Data for processing ▸
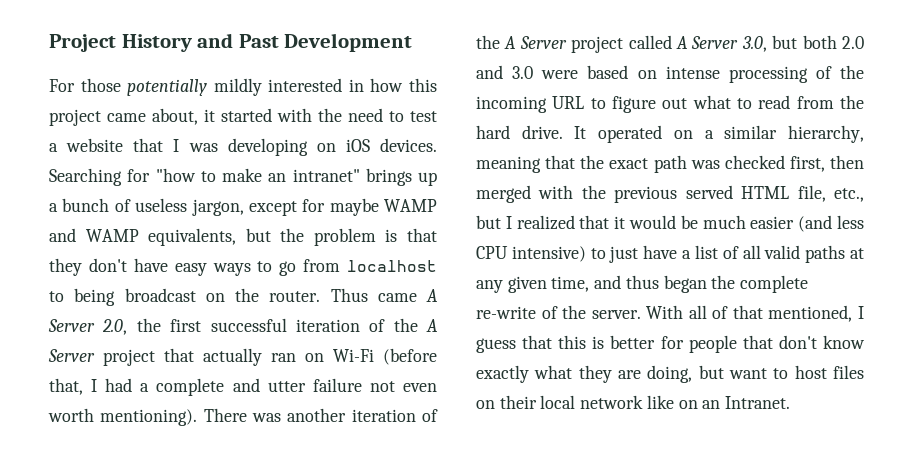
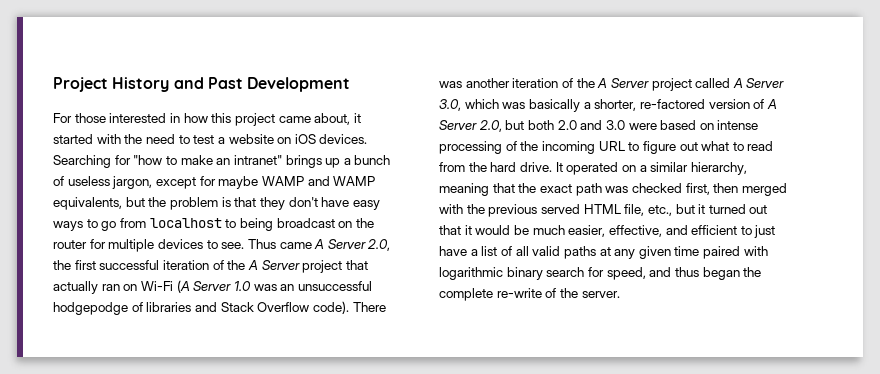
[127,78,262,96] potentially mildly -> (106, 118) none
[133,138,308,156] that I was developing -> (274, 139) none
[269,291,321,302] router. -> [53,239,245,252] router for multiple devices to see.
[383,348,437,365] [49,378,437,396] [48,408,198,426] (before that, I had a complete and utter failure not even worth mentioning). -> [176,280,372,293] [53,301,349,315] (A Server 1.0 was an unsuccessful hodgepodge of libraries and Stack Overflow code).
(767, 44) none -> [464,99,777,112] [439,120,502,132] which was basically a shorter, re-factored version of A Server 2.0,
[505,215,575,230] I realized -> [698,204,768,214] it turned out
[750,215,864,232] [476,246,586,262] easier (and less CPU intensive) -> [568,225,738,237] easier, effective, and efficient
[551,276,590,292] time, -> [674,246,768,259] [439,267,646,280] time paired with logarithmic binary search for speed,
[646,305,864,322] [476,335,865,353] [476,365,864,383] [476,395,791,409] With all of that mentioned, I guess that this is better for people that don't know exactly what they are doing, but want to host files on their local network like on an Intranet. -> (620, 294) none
--
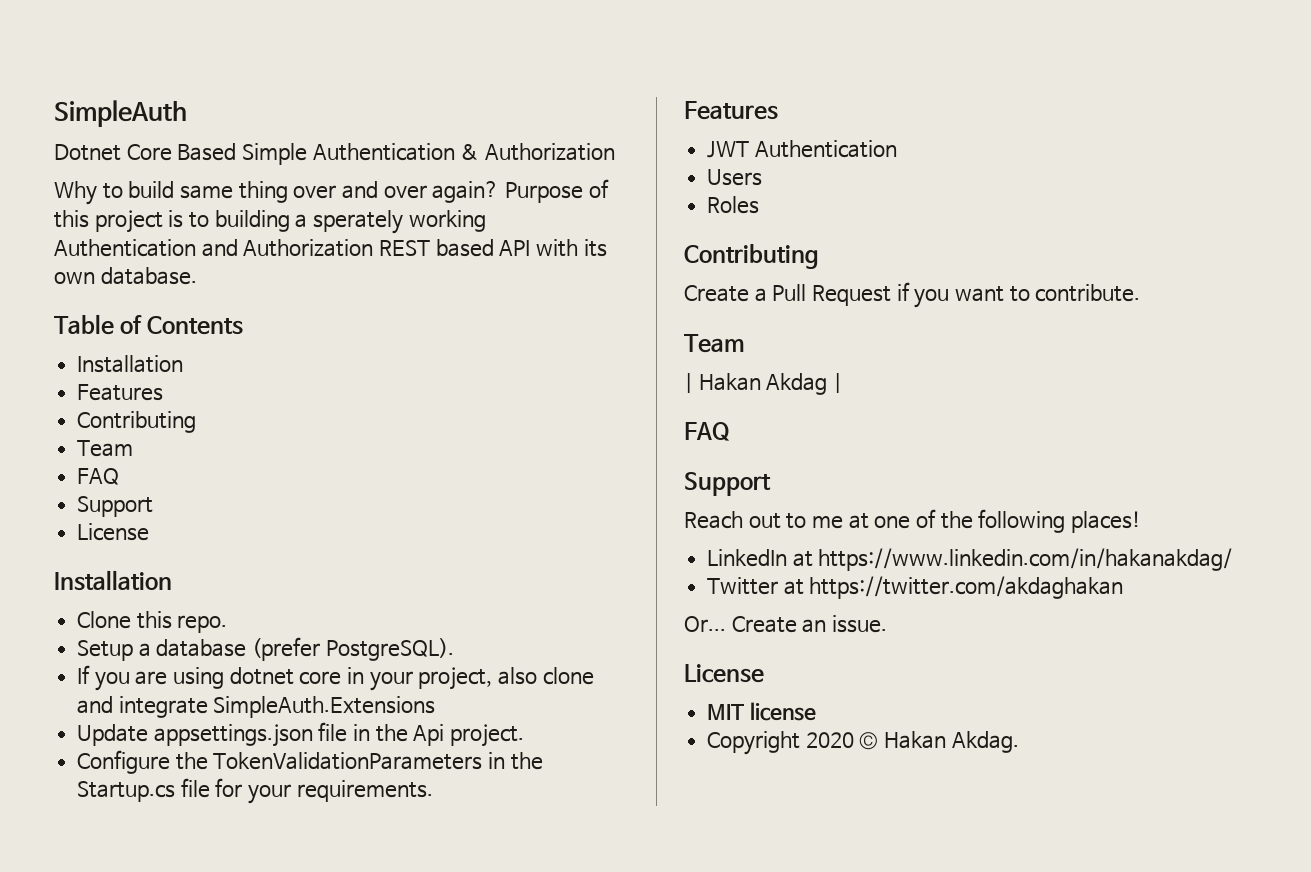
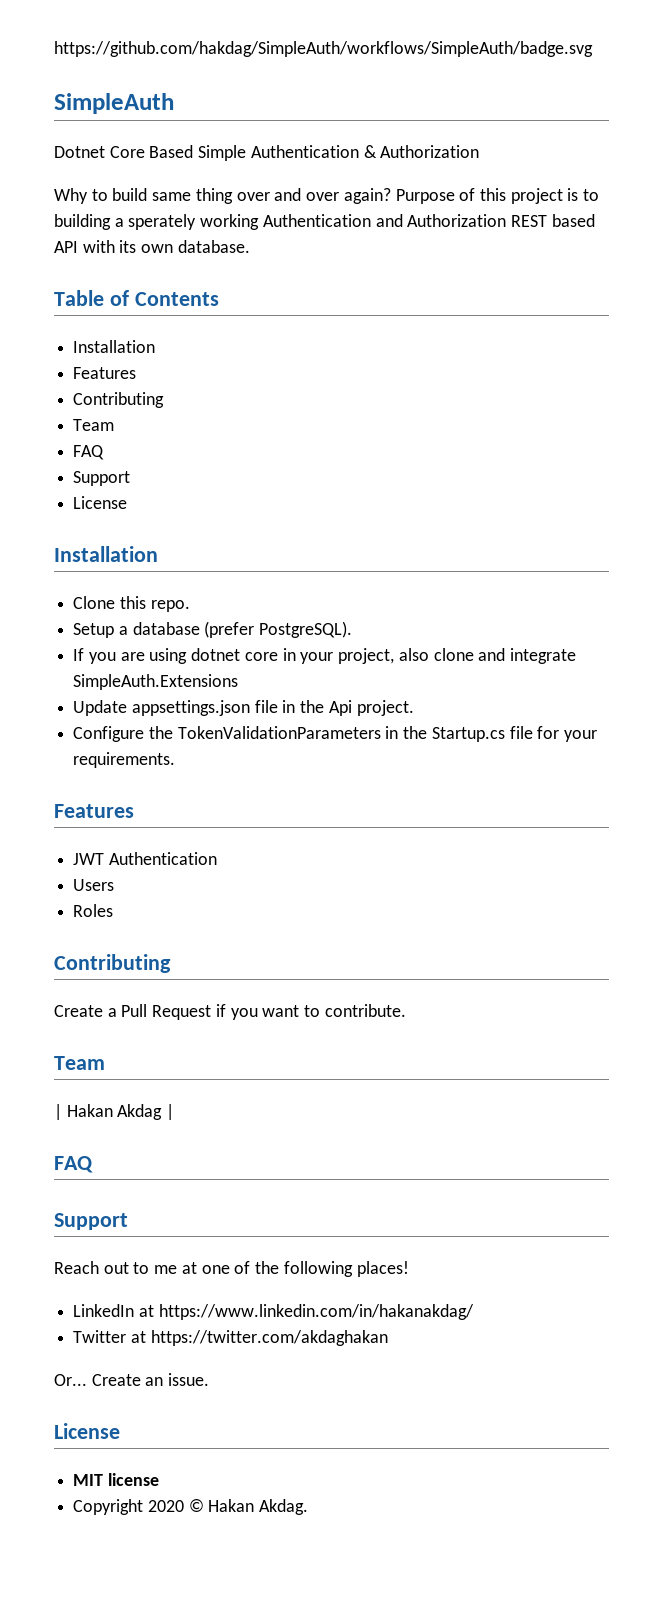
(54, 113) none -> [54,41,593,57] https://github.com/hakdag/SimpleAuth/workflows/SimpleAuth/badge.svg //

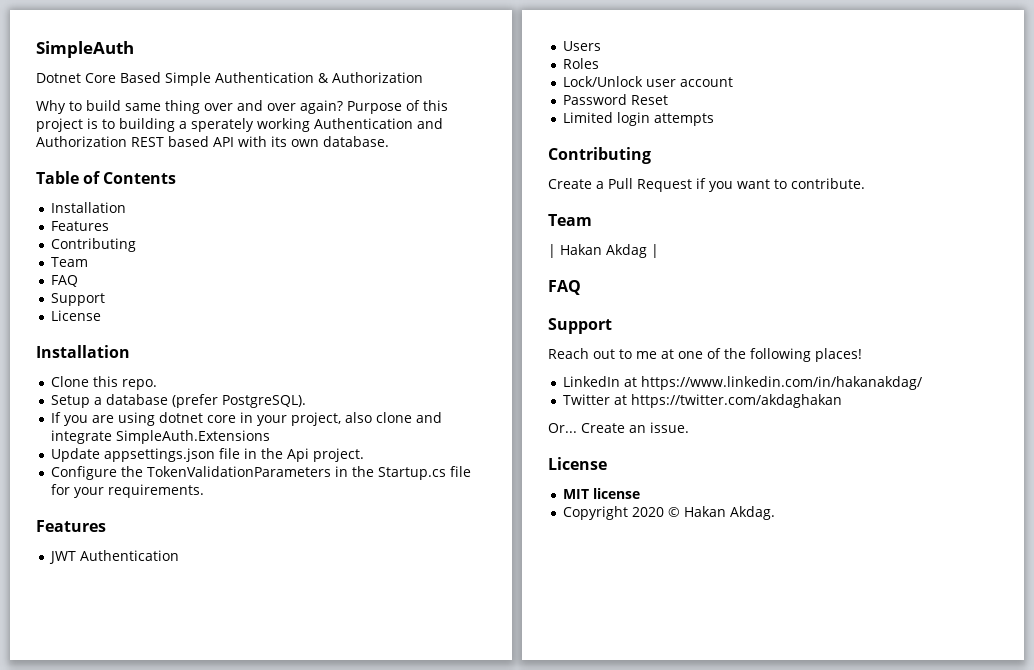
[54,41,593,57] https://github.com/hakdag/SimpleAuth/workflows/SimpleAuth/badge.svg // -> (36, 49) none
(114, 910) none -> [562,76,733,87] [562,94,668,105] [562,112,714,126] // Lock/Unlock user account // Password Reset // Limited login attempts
* * *
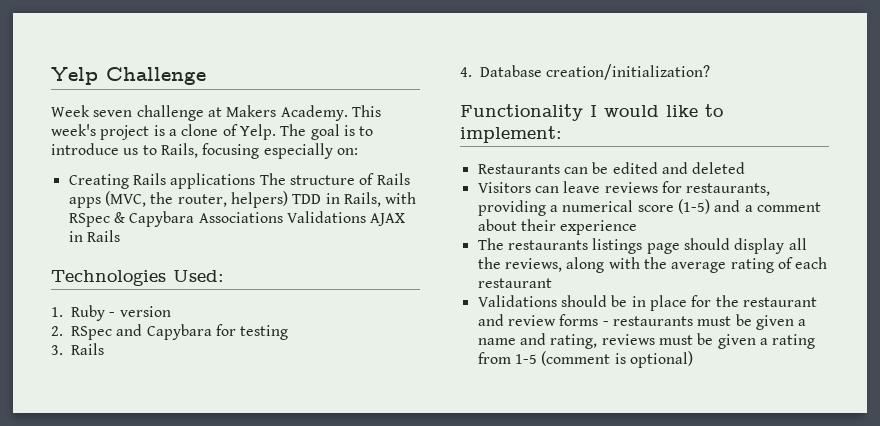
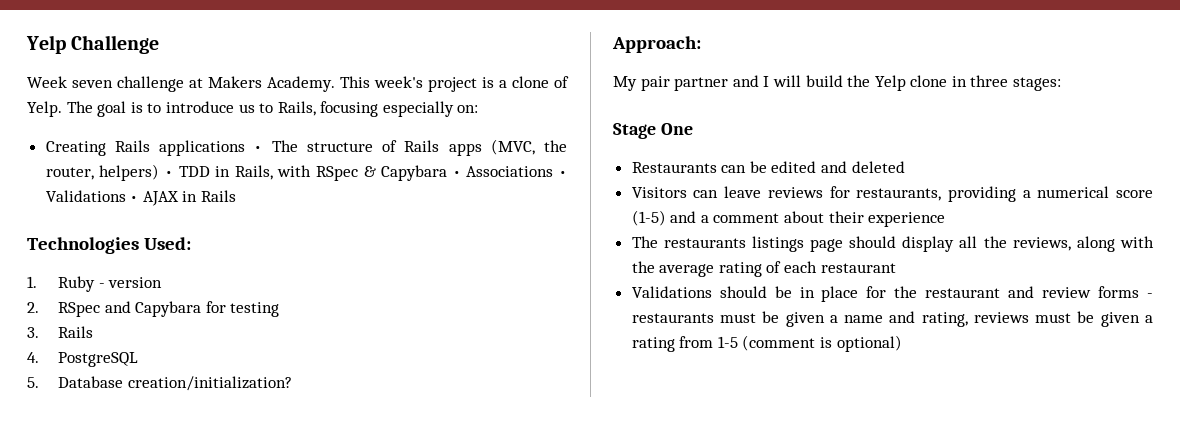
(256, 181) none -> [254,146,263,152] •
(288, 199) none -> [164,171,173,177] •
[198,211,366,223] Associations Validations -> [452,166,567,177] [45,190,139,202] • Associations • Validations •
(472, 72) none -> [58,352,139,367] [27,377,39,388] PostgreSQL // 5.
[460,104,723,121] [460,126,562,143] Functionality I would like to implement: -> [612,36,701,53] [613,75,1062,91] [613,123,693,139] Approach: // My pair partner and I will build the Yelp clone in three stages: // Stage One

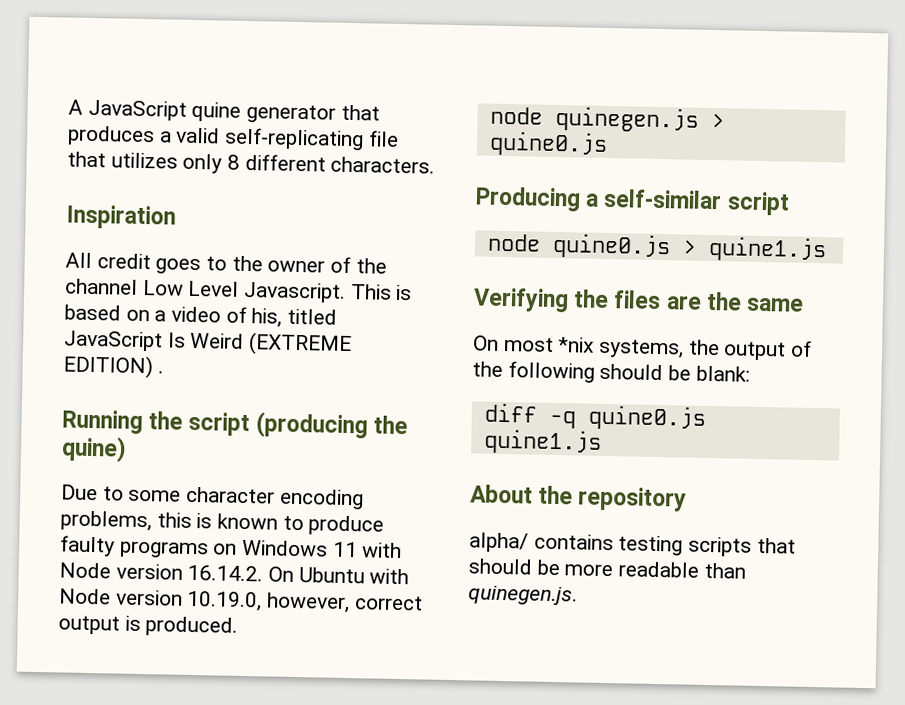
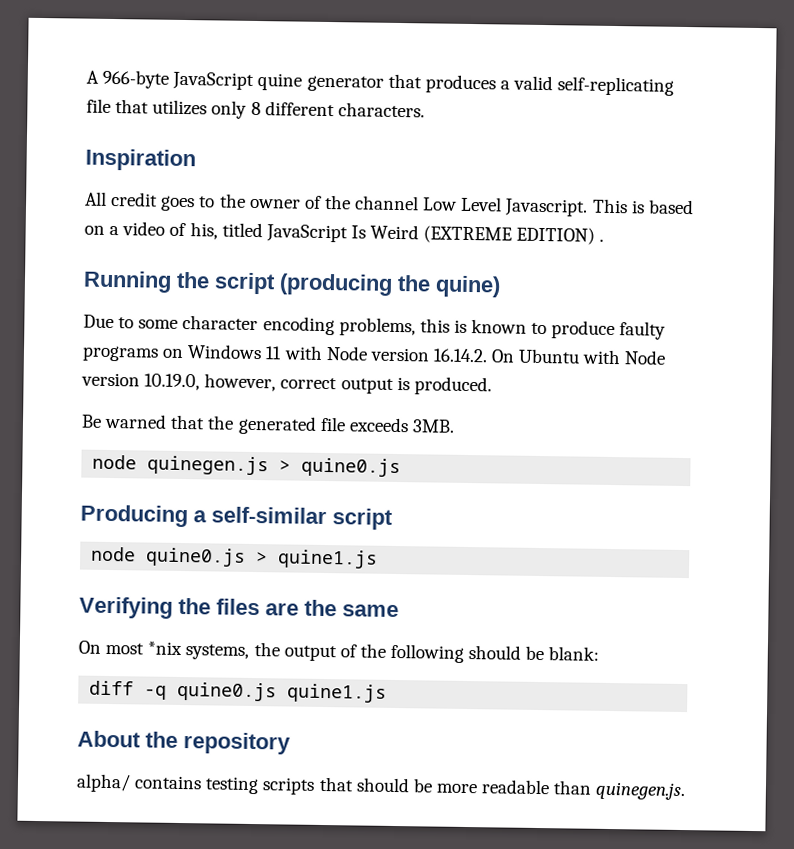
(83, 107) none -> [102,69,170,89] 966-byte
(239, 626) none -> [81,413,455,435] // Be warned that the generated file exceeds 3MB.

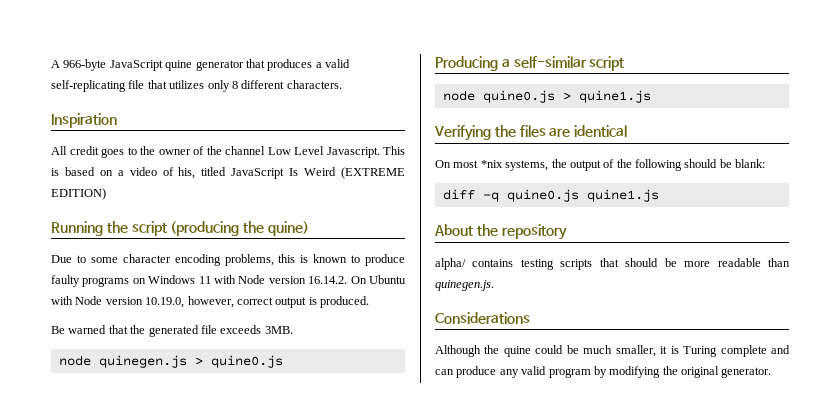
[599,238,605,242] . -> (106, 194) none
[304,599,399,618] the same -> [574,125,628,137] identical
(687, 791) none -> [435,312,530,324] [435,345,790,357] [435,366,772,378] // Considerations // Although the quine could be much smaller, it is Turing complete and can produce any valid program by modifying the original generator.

Directions for this task ▸ Send back an exact copy of only the lines from the line with "[127,78,262,96] potentially mildly" up to and including the line with "[646,305,864,322] [476,335,865,353] [476,365,864,383]" in the data above.

Answer section ▸
[127,78,262,96] potentially mildly -> (106, 118) none
[133,138,308,156] that I was developing -> (274, 139) none
[269,291,321,302] router. -> [53,239,245,252] router for multiple devices to see.
[383,348,437,365] [49,378,437,396] [48,408,198,426] (before that, I had a complete and utter failure not even worth mentioning). -> [176,280,372,293] [53,301,349,315] (A Server 1.0 was an unsuccessful hodgepodge of libraries and Stack Overflow code).
(767, 44) none -> [464,99,777,112] [439,120,502,132] which was basically a shorter, re-factored version of A Server 2.0,
[505,215,575,230] I realized -> [698,204,768,214] it turned out
[750,215,864,232] [476,246,586,262] easier (and less CPU intensive) -> [568,225,738,237] easier, effective, and efficient
[551,276,590,292] time, -> [674,246,768,259] [439,267,646,280] time paired with logarithmic binary search for speed,
[646,305,864,322] [476,335,865,353] [476,365,864,383] [476,395,791,409] With all of that mentioned, I guess that this is better for people that don't know exactly what they are doing, but want to host files on their local network like on an Intranet. -> (620, 294) none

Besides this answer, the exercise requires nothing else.